§ AIM OF THE EXERCISE: Take the data from its first line. Print each line exactly until the line containing "iCM administration decreased" has been printed too.

§ SUPPLIED MATERIAL:
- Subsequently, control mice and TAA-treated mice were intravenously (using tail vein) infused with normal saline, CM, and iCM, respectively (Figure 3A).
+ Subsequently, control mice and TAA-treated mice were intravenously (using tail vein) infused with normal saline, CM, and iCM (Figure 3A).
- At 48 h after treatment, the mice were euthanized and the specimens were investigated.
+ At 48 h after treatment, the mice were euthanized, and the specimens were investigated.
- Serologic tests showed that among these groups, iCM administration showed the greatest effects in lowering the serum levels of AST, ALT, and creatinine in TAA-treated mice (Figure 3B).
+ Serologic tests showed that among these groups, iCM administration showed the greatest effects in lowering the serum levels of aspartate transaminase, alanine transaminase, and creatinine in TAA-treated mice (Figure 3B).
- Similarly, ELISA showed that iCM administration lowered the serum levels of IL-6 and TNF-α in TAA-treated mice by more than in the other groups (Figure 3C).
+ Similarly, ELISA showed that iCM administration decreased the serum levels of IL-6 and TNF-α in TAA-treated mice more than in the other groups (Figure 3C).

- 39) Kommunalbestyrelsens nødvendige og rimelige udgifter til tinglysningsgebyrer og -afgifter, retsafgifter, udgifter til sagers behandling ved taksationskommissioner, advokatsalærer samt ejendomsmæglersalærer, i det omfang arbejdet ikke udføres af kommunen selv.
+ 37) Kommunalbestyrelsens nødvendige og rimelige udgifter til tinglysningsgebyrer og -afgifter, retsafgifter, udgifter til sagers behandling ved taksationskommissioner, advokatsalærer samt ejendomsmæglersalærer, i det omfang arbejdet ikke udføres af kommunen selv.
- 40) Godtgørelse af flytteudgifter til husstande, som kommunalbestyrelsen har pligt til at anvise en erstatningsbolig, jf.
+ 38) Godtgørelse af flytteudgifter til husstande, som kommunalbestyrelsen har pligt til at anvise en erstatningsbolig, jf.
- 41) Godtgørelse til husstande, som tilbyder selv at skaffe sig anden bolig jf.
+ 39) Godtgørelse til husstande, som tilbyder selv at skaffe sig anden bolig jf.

§ EXERCISE RESULT:
- Subsequently, control mice and TAA-treated mice were intravenously (using tail vein) infused with normal saline, CM, and iCM, respectively (Figure 3A).
+ Subsequently, control mice and TAA-treated mice were intravenously (using tail vein) infused with normal saline, CM, and iCM (Figure 3A).
- At 48 h after treatment, the mice were euthanized and the specimens were investigated.
+ At 48 h after treatment, the mice were euthanized, and the specimens were investigated.
- Serologic tests showed that among these groups, iCM administration showed the greatest effects in lowering the serum levels of AST, ALT, and creatinine in TAA-treated mice (Figure 3B).
+ Serologic tests showed that among these groups, iCM administration showed the greatest effects in lowering the serum levels of aspartate transaminase, alanine transaminase, and creatinine in TAA-treated mice (Figure 3B).
- Similarly, ELISA showed that iCM administration lowered the serum levels of IL-6 and TNF-α in TAA-treated mice by more than in the other groups (Figure 3C).
+ Similarly, ELISA showed that iCM administration decreased the serum levels of IL-6 and TNF-α in TAA-treated mice more than in the other groups (Figure 3C).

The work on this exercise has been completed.